Thumbnail: Diagrams depicting motion during the feeding strike in a relatively velocity-modified jaw system (blue; Cichla) and force-modified jaw system (red; Talamancaheros). Pharyngeal jaws are shown in grey. The yellow triangle depicts 30 degrees of lower jaw rotation relative to the left-hand images.
Macroevolutionary features of adaptive radiation
I am interested in theory about adaptive radiation, especially the two extremes - predictable patterns across the tree of life (e.g., parallel evolution) and lineage-specific idiosyncrasies. Research in this area often involves teasing apart alternative explanations for an apparent adaptive radiation. Catalysts of adaptive radiation include the origin of a key innovation, extinction of competitors, geographic transitions (e.g., mainland-to-island or river-to-lake), and hybridization. I mostly use phylogenetic comparative methods, but also ecology and life history, to study both model and non-model groups. My research in this area principally involves cichlids, but also marine fishes, anole lizards, and salamanders.
Example publication in this area: Burress and Muñoz 2022. Ecological opportunity from innovation, not islands, drove the anole lizard adaptive radiation. Systematic Biology. PDF.
Thumbnail: The evolutionary history of the velocity-force trade-off among Neotropical cichlid oral jaws. Illustrations by Julie Johnson.
Parallel evolution and ecological speciation in South American pike cichlids (Crenicichla)

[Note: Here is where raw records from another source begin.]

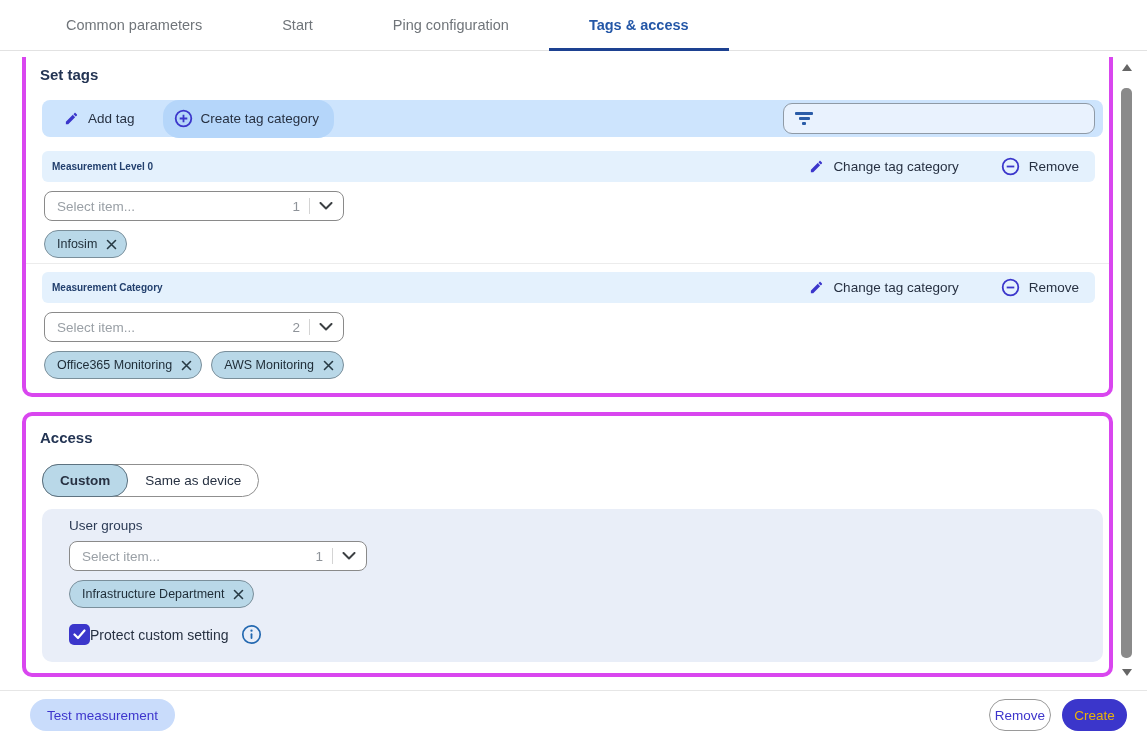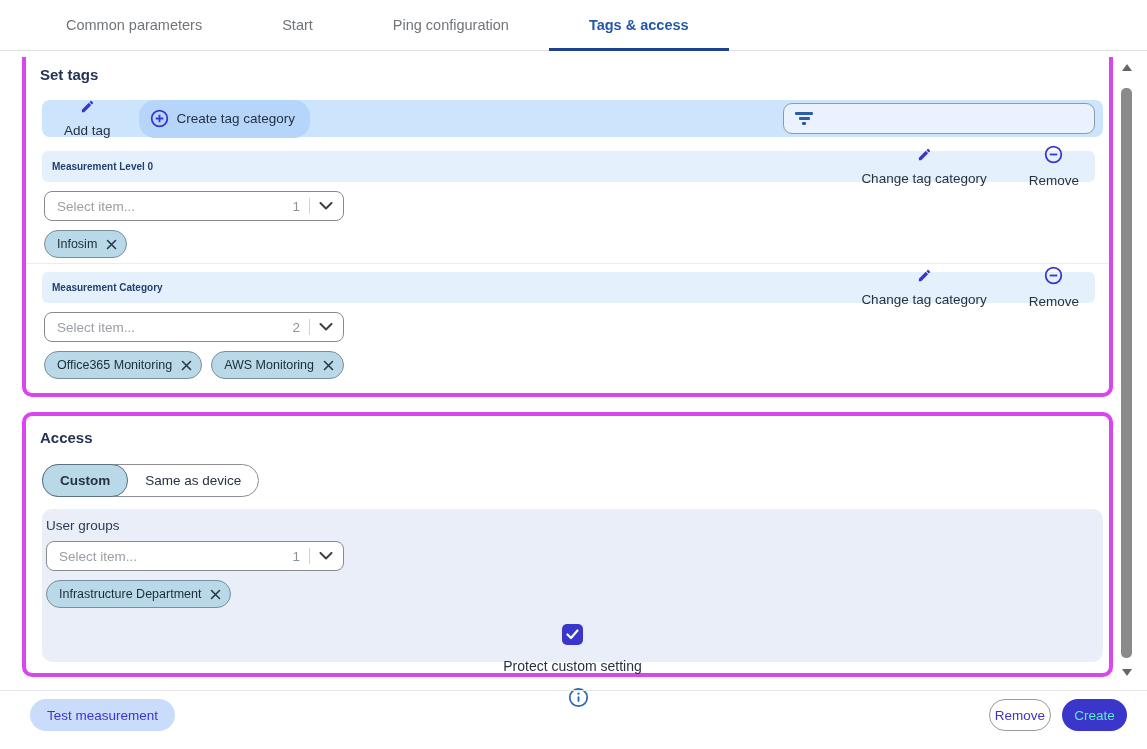"Add tag" .icon-btn { flex-direction: column -> none }
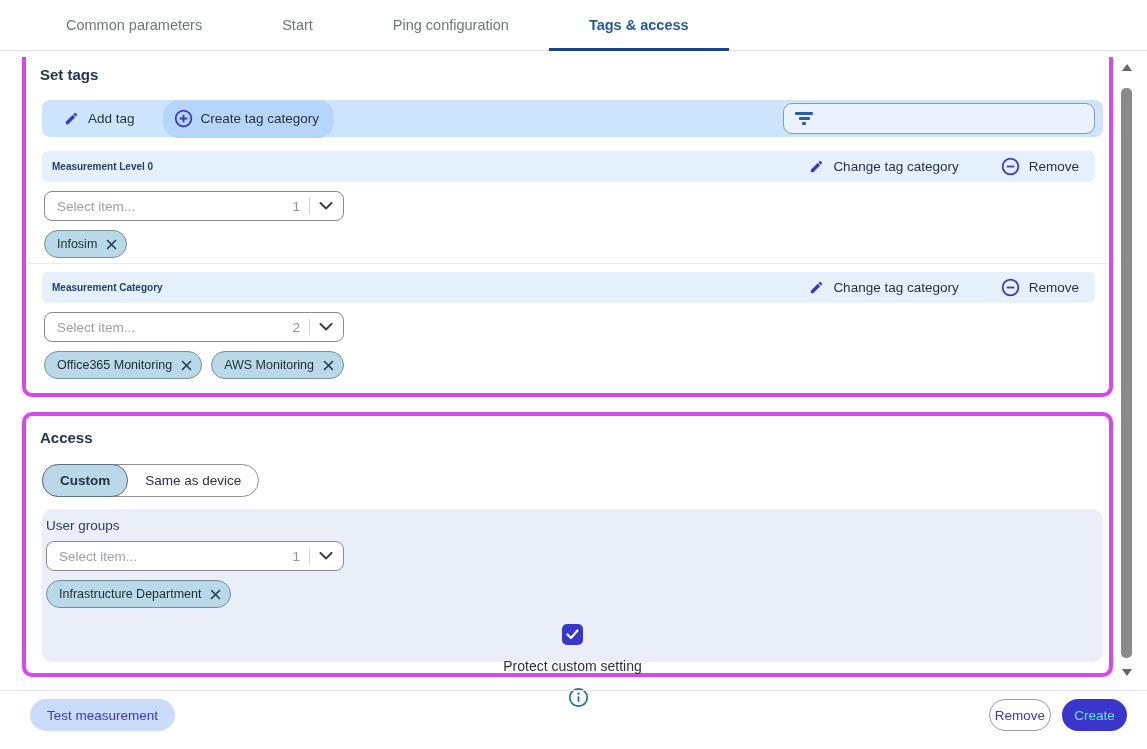"User groups" .panel { padding: 9px 4px -> 9px 27px }
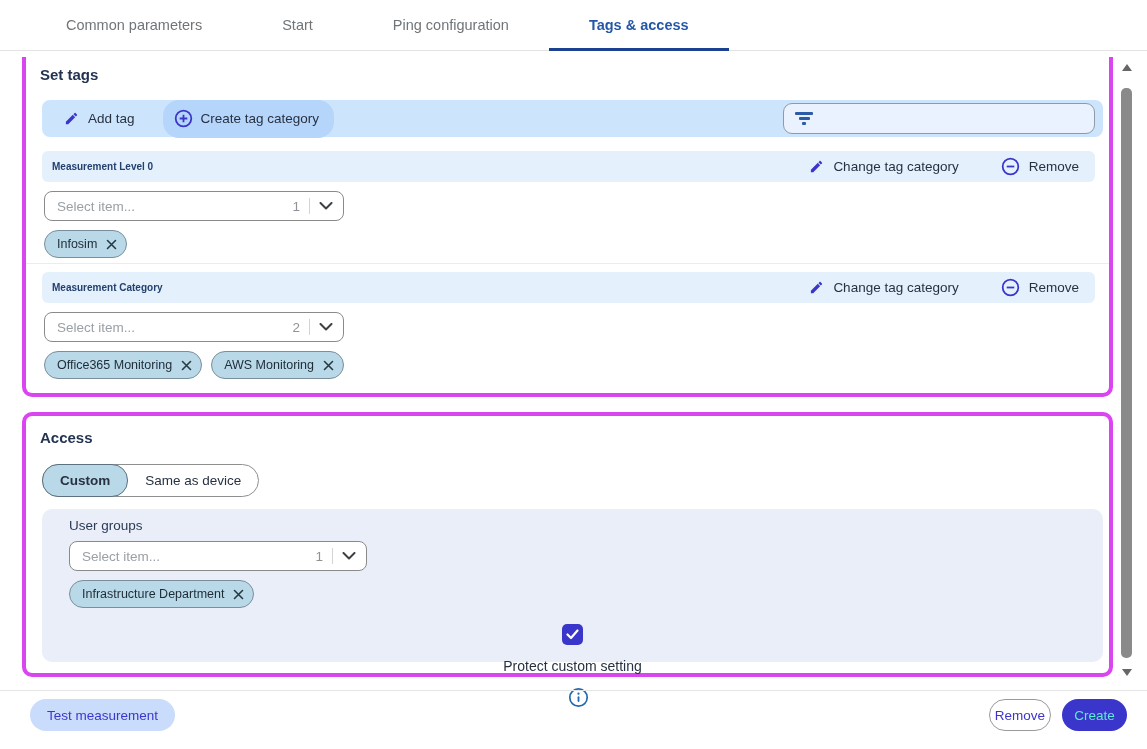"Protect custom setting" .check-row { flex-direction: column -> none; gap: 13px -> 0 }
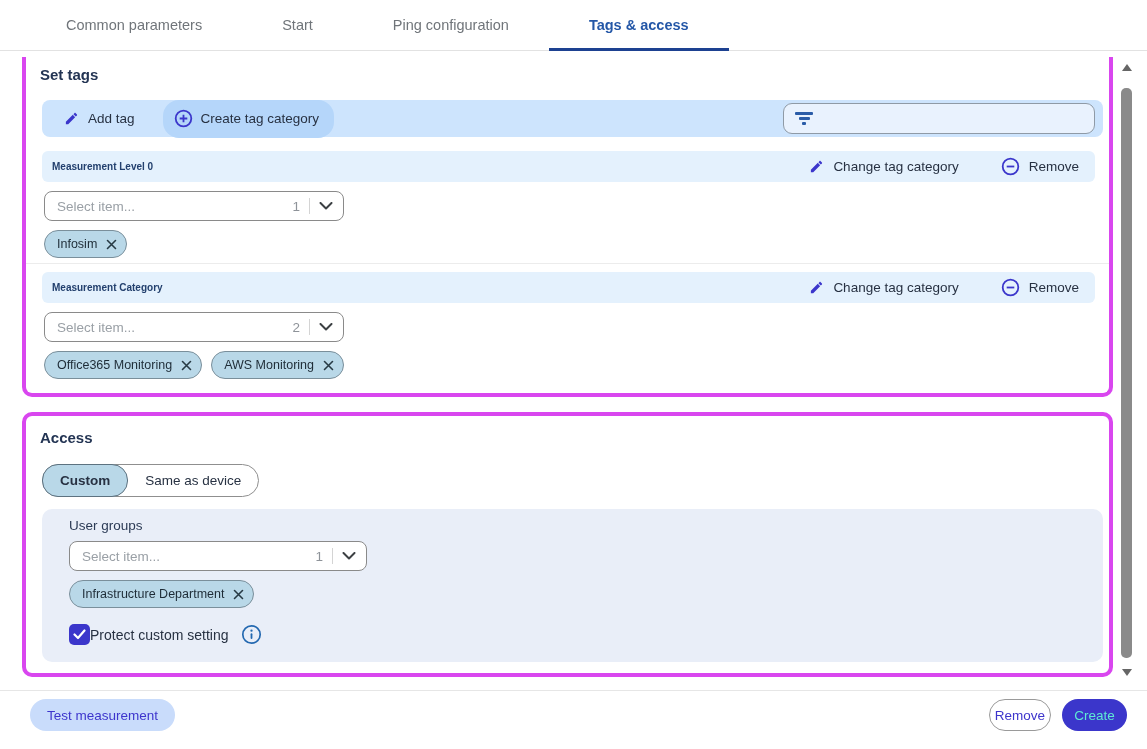"Create" .btn-create { color: #5eead4 -> #eab308 }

Crenicichla get their own section because they are my favorite fishes and are my most long-standing line of research. Crenicichla are a unique radiation of South American cichlids that are elongate predators. This group allows me to integrate many areas of interest - functional innovations, mechanical trade-offs, parallel adaptive radiation, and phylogenetics. My collaborators and I are using phylogenomics (UCEs and ddRADseq) to evaluate Crenicichla phylogeny and population genetics. Secondly, I am interested in the parallel evolution of similar sets of ecomorphs in the Iguazú and Uruguay Rivers. These two clades have independently and rapidly evolved several ecomorphs, including species that crush molluscs with hypertrophied pharyngeal jaws, others that pry clinging invertebrates from rock crevices with hypertrophied lips, and yet others that pick at periphyton with compact oral jaws.
Example publication in this area: Burress et al. 2022. Rapid parallel morphological and mechanical diversification of South American pike cichlids (Crenicichla). Systematic Biology. PDF.
Thumbnail: Parallel adaptive radiation in the Iguazu (yellow) and Uruguay (blue) River species flocks. Paintings and design by Julie Johnson.
Interactions among ecological and geological factors in driving biodiversity
A more recent area of emphasis involves research on Appalachian salamanders and
potential explanations - life history, anatomical, and/geological - in driving the ecological, phenotypic, and species diversity of lungless salamanders throughout the Appalachian Mountains and surrounding foothills.
Example publication in this area: coming soon!
Thumbnail: A red salamander (Pseudotriton ruber vioscai) along a tributary to Halawaki Creek, Alabama, USA, photographed by E.D.B.